Call an HVAC technician twice a year to perform a thorough examination. He will be able to identify potential issues and give you options before you have to spend too much. Routine maintenance servicing can also include an evaporator coil cleaning with a solution to remove dust and dirt and neutralize the acid that causes leaks.

Clean coils transfer heat more efficiently, so the system works more effectively during less time. It also reduces stress on the tubing, which reduces the chances of the refrigerant leaking out.

Cleaning your air ducts regularly also improves your system’s airflow efficiency. All the dust, dirt, pollen, and debris result in obstacles to the airflow inside your home’s or office’s system. Not to mention the increase in the indoor air quality you and your family breathe, thus avoiding potential health and allergy issues by removing the dust and pollen from the ducts before they contaminate the indoor air.
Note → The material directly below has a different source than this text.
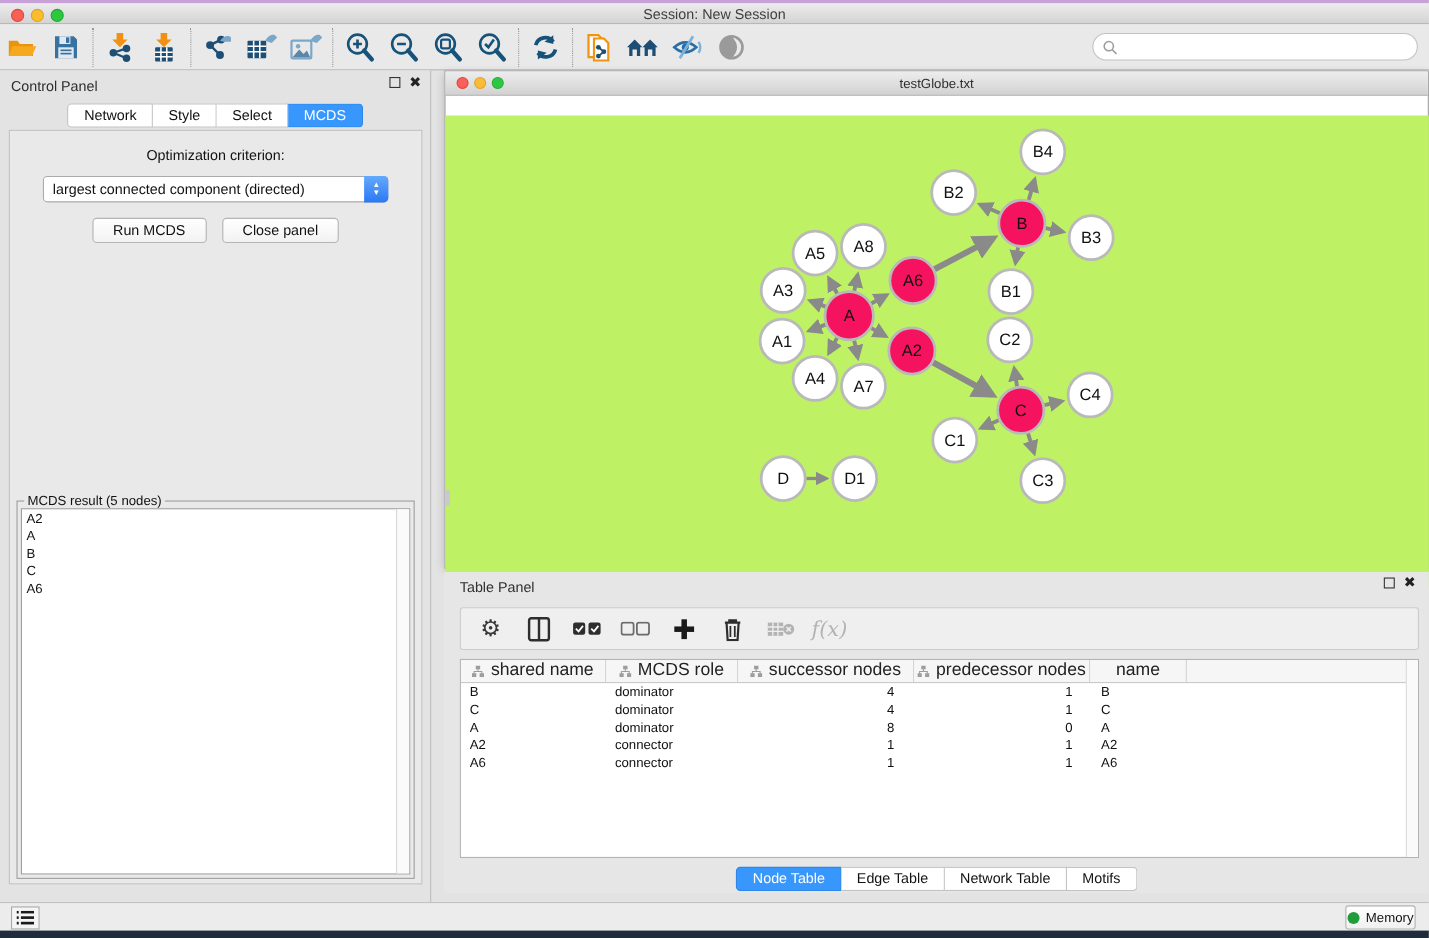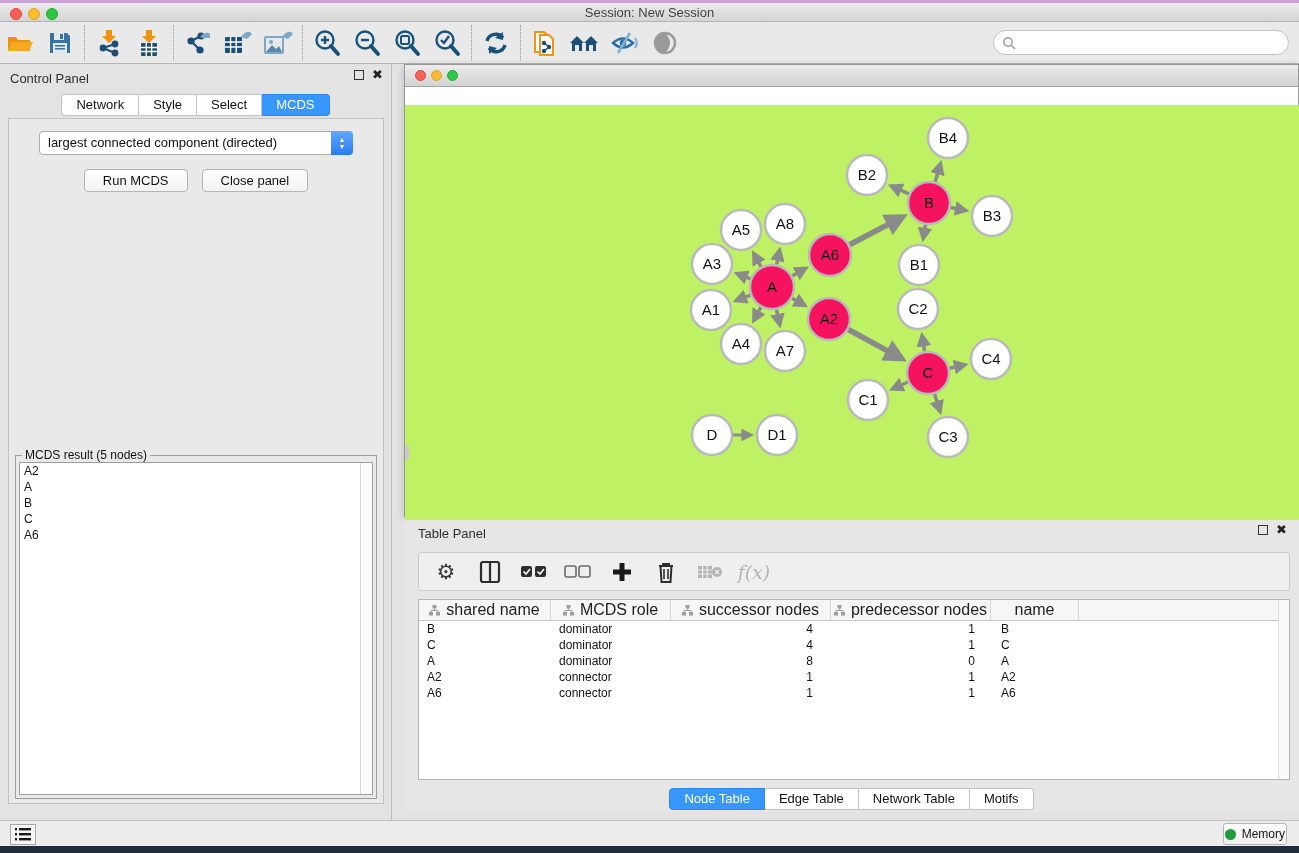"testGlobe.txt" div.title { html: none -> <div>testGlobe.txt</div> }
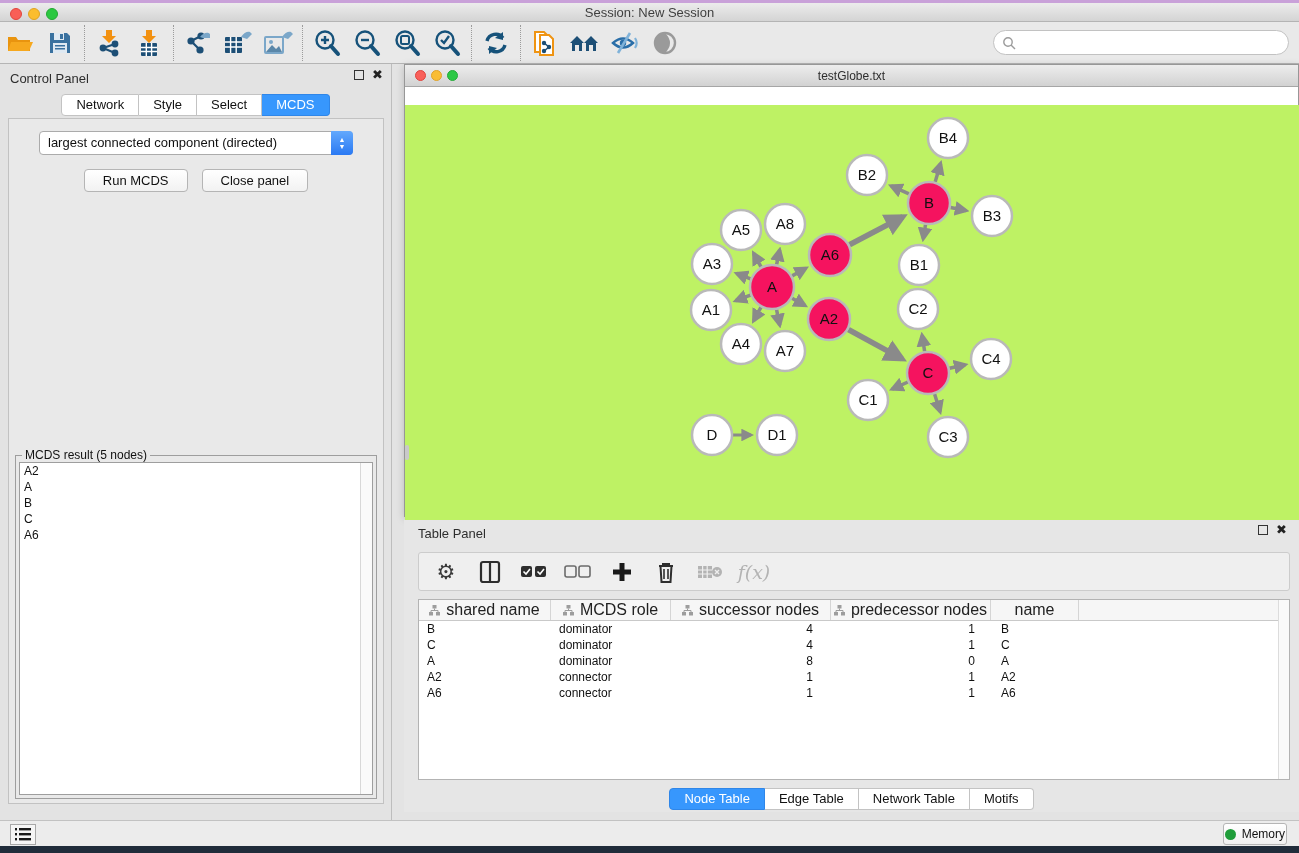"Optimization criterion:" div.crit-label { html: none -> <div>Optimization criterion:</div> }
How Can I Prevent Refrigerant From Leaking?

In case you replace your evaporator coil, avoid using the same products that emit VOCs and caused the refrigerant leak. If that is not a choice, you should consider adding a Whole-Home Air Purifying System to filter these VOCs before they enter the HVAC system. Some air purifiers neutralize VOCs with UV light. Allowing fresh air indoors by opening windows dilutes the VOCs presence and may help mitigate the problem.

Regularly cleaning and inspecting your coils are another two ways to maintain the system and reducing leaking risks. In this case, however, avoid taking the DIY route and cleaning the coils by yourself because you could cause more significant damage, which could be costlier to repair. Opening sections of the outdoor unit to locate the coils should be a task performed by experienced professionals.